2006TAIPEI BIENNIAL
Mauro Restiffe

作品圖片Mauro Restiffe is not exactly what one would call an objective photographer, although one of the first impressions one usually has of his photos is their innate visual authority. Printed in black-and-white, sometimes at an imposing scale, the images themselves tend to be of fairly ordinary subjects. The photos might contain people, or some easily discernible action, or they just as easily might not. And even in those photographs where something momentous has taken place – his Brasilia series, for example, was photographed the day of President Lula’s inauguration – either the focus of everybody’s attention is elsewhere, or else the key event that ties everything together and gives each player a purpose, has already come and gone. Even in his photographs of places, such as Istanbul, that some might refer to as exotic, Restiffe seems primarily engaged in the close-up, the nondescript corner, or the random event than he is feeding into the viewer’s feelings of otherness.

In a sense, Restiffe’s images are visual transcriptions of a place that is neither the one we are occupying, nor someplace else.
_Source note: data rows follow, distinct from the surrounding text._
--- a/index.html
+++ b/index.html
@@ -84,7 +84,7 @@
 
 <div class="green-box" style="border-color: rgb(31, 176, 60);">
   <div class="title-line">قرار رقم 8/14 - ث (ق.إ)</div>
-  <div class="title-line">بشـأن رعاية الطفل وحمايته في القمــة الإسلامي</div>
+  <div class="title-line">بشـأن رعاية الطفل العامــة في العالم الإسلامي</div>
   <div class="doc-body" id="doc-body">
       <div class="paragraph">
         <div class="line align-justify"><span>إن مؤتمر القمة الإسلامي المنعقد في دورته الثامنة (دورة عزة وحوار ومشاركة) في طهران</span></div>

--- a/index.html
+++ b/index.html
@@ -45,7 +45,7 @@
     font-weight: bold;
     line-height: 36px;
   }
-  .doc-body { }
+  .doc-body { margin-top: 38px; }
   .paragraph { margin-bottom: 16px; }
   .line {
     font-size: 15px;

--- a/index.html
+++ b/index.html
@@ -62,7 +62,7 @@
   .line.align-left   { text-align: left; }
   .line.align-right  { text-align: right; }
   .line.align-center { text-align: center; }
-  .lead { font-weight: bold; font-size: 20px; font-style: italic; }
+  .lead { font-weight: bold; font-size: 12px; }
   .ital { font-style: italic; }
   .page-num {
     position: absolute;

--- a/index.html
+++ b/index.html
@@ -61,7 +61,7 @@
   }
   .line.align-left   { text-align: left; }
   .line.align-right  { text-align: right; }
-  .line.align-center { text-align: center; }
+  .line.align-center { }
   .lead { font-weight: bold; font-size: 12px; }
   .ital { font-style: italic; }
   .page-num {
It is a kind of in-between experience of daily life, in which events and people seem to hover between their quotidian meanings and something quite profound. Infused with a sense of mortality, but never so sober as to appear grim, in the final analysis Restiffe’s photographs seem to be as much about our act of searching for meaning as they are about his act of pressing the shutter.
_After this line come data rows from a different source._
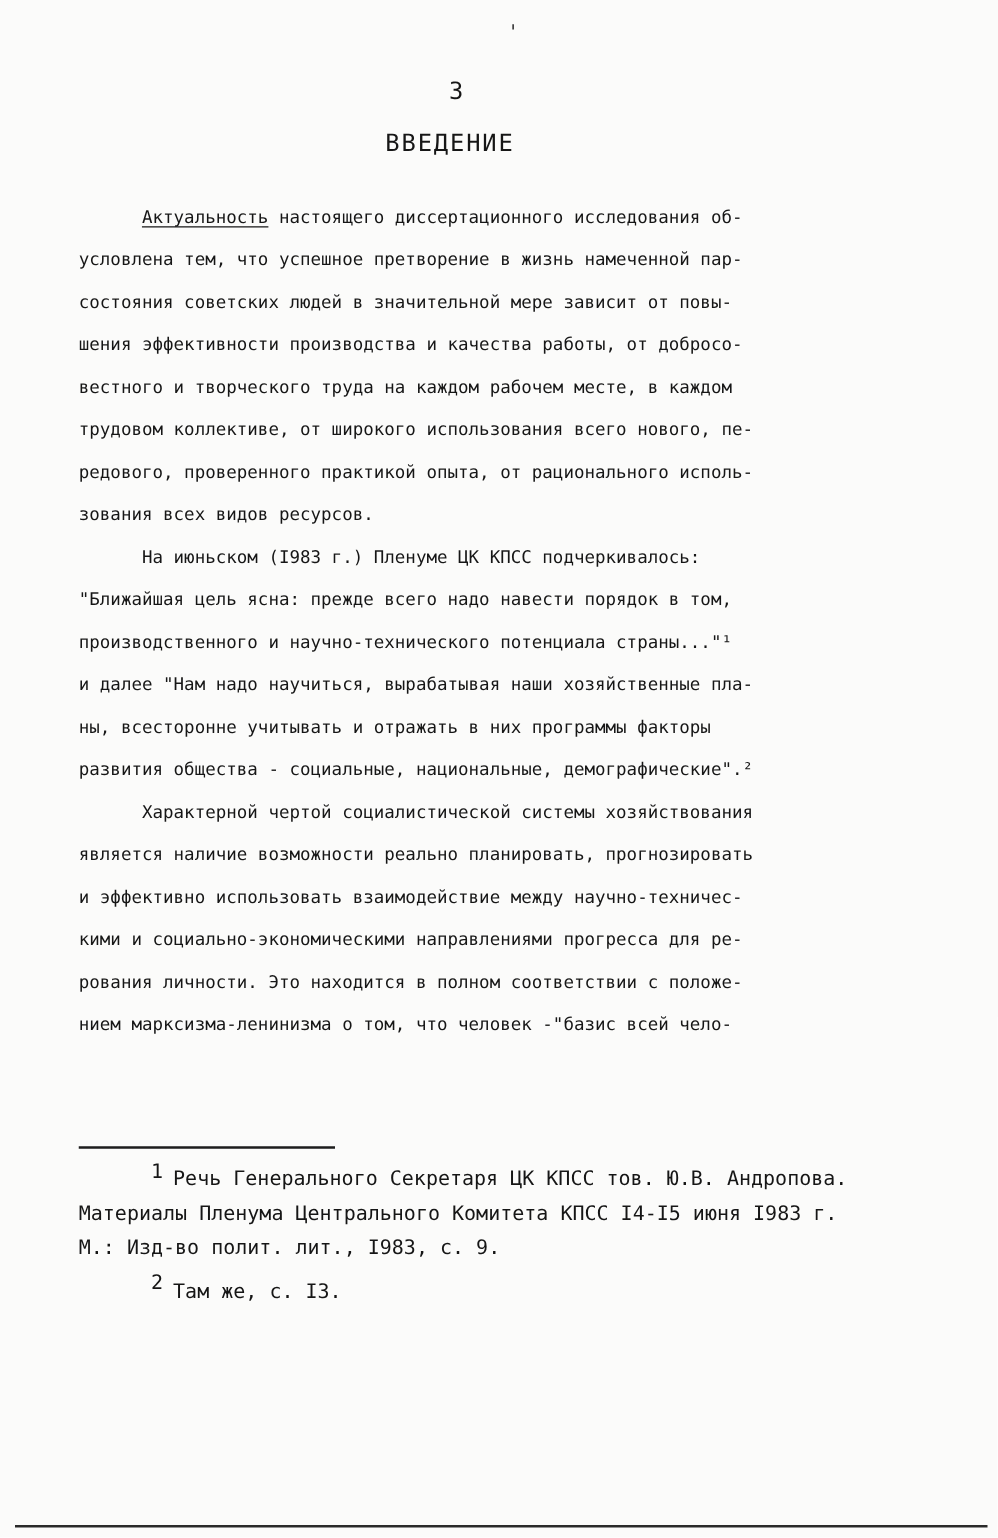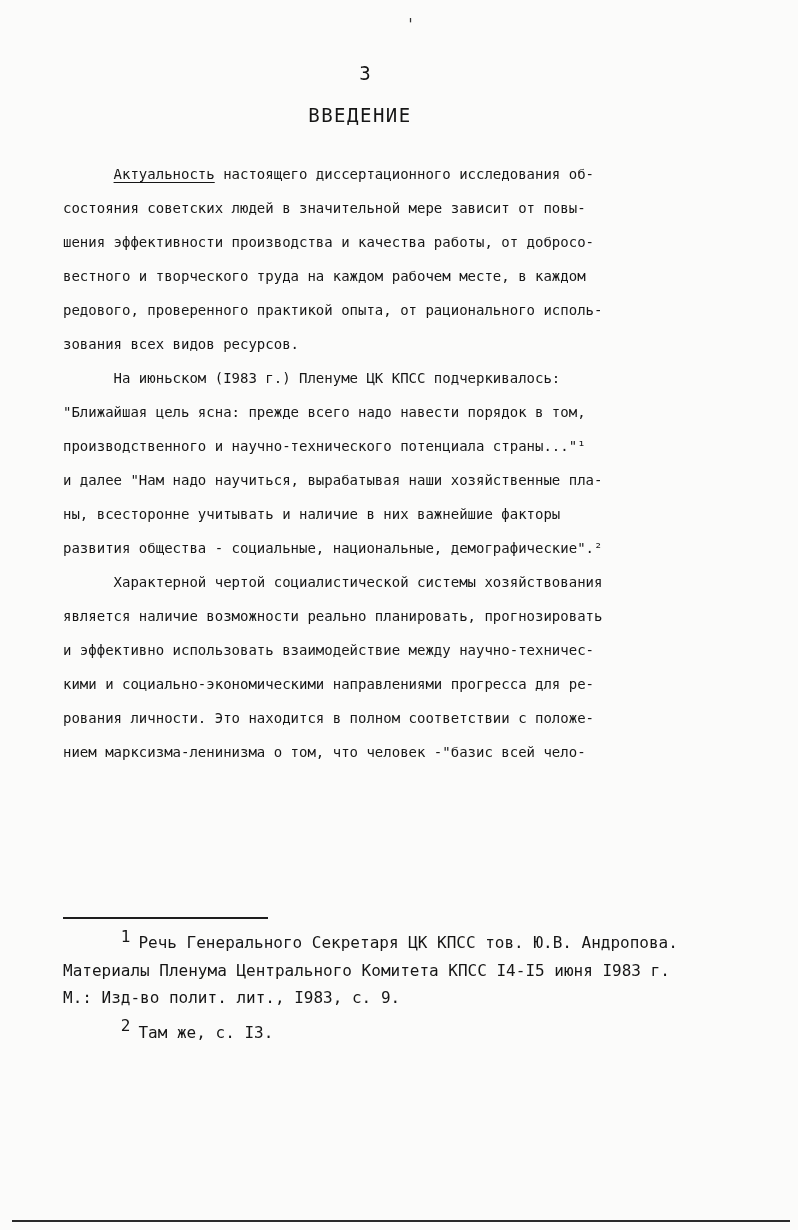--- a/index.html
+++ b/index.html
@@ -90,6 +90,7 @@
   <div class="bodytext">
     <div class="line lead"><span class="u">Актуальность</span><span> настоящего диссертационного исследования об-</span></div>
     <div>
+        <div class="line">условлена тем, что успешное претворение в жизнь намеченной пар-</div>
         <div class="line">состояния советских людей в значительной мере зависит от повы-</div>
         <div class="line">шения эффективности производства и качества работы, от добросо-</div>
         <div class="line">вестного и творческого труда на каждом рабочем месте, в каждом</div>

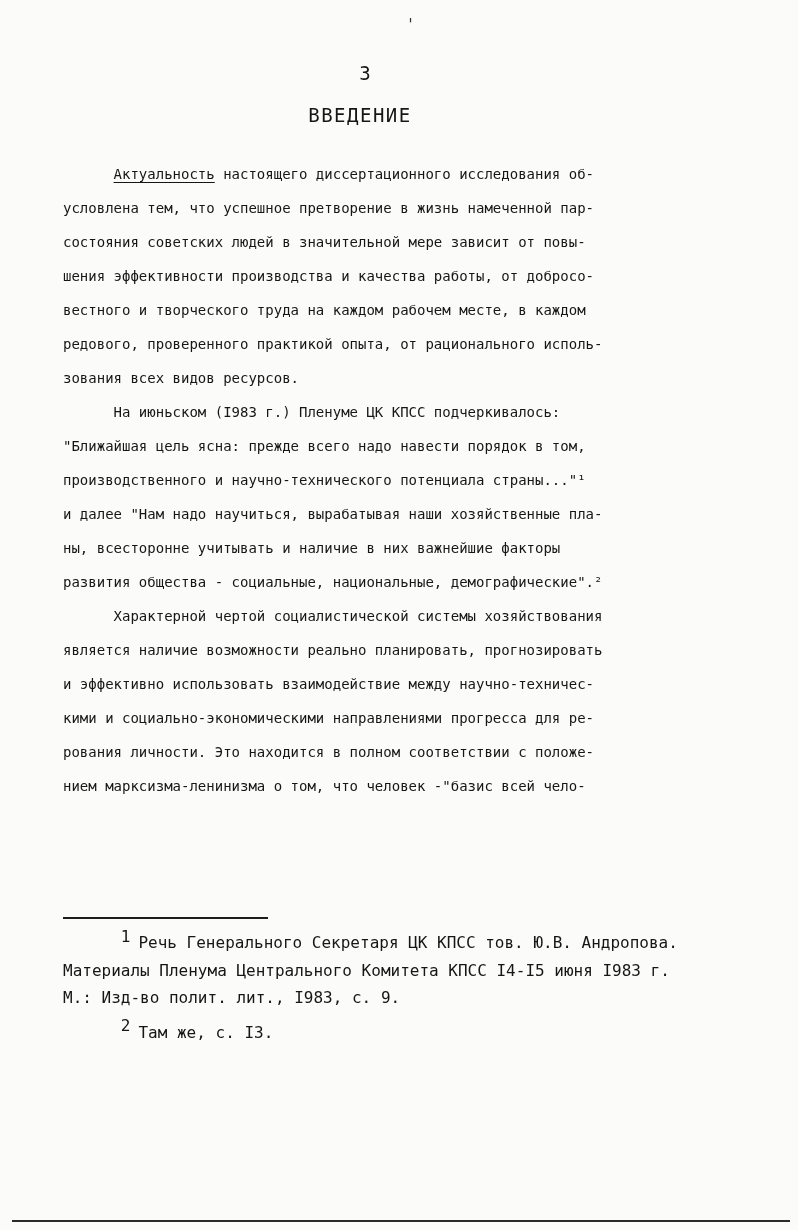--- a/index.html
+++ b/index.html
@@ -94,6 +94,7 @@
         <div class="line">состояния советских людей в значительной мере зависит от повы-</div>
         <div class="line">шения эффективности производства и качества работы, от добросо-</div>
         <div class="line">вестного и творческого труда на каждом рабочем месте, в каждом</div>
+        <div class="line">трудовом коллективе, от широкого использования всего нового, пе-</div>
         <div class="line">редового, проверенного практикой опыта, от рационального исполь-</div>
         <div class="line">зования всех видов ресурсов.</div>
       </div>

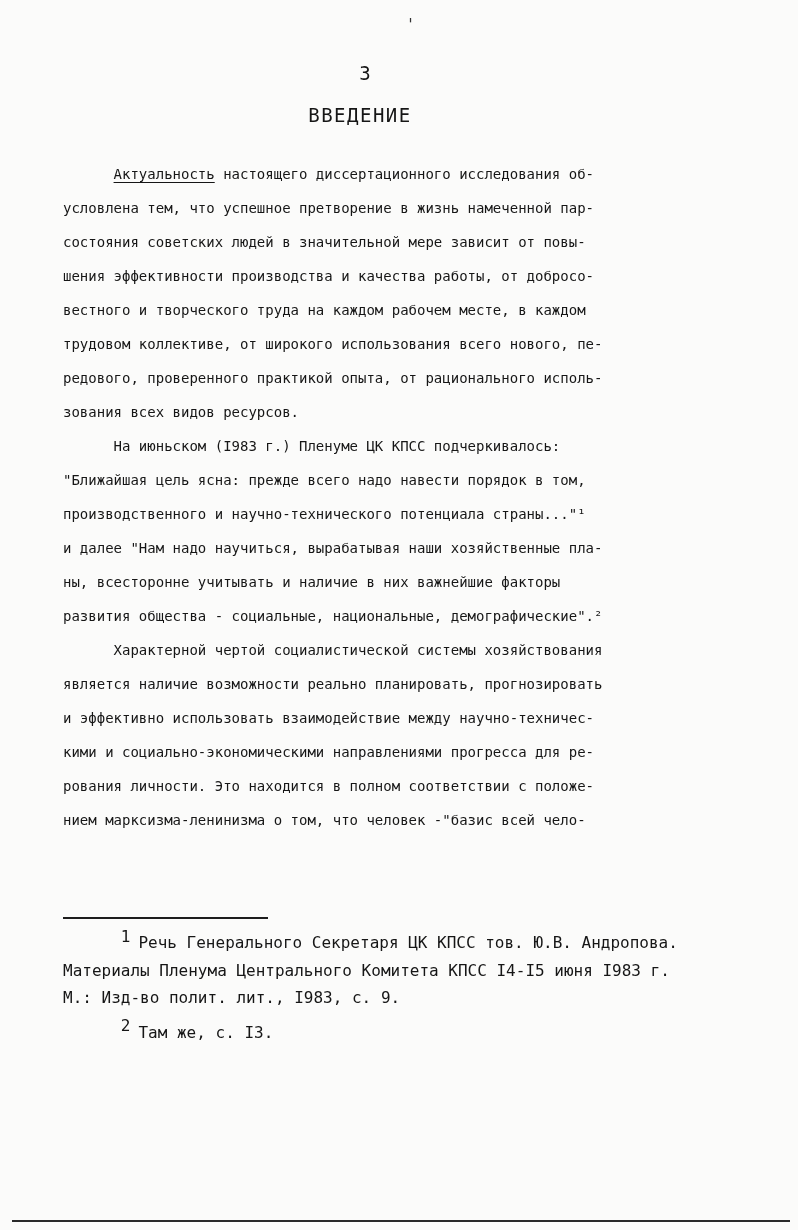--- a/index.html
+++ b/index.html
@@ -103,7 +103,7 @@
         <div class="line">"Ближайшая цель ясна: прежде всего надо навести порядок в том,</div>
         <div class="line">производственного и научно-технического потенциала страны..."¹</div>
         <div class="line">и далее "Нам надо научиться, вырабатывая наши хозяйственные пла-</div>
-        <div class="line">ны, всесторонне учитывать и наличие в них важнейшие факторы</div>
+        <div class="line">ны, всесторонне учитывать и отражать в них программы факторы</div>
         <div class="line">развития общества - социальные, национальные, демографические".²</div>
       </div>
     <div>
Red Light Portraits is the name Restiffe has given to a new body of work created especially for Taipei. Visiting the city for the first time earlier in 2006, the artist literally spent days combing the streets of the city, wondering what his subject would be. After a time, he discovered he was drawn repeatedly to the same subject: formations of motorcyclists idling as they wait for the traffic light to change color. Of course these are not exactly portraits, since probably only the people in the photographs would actually recognize themselves, but the series does function as a kind of composite portrait of the city of Taipei. Balanced precariously between its past and future, between the outward signs of social decorum, and the individual and collective passions of its inhabitants, the city waits as if for a signal, ready to move forward on a moment’s notice.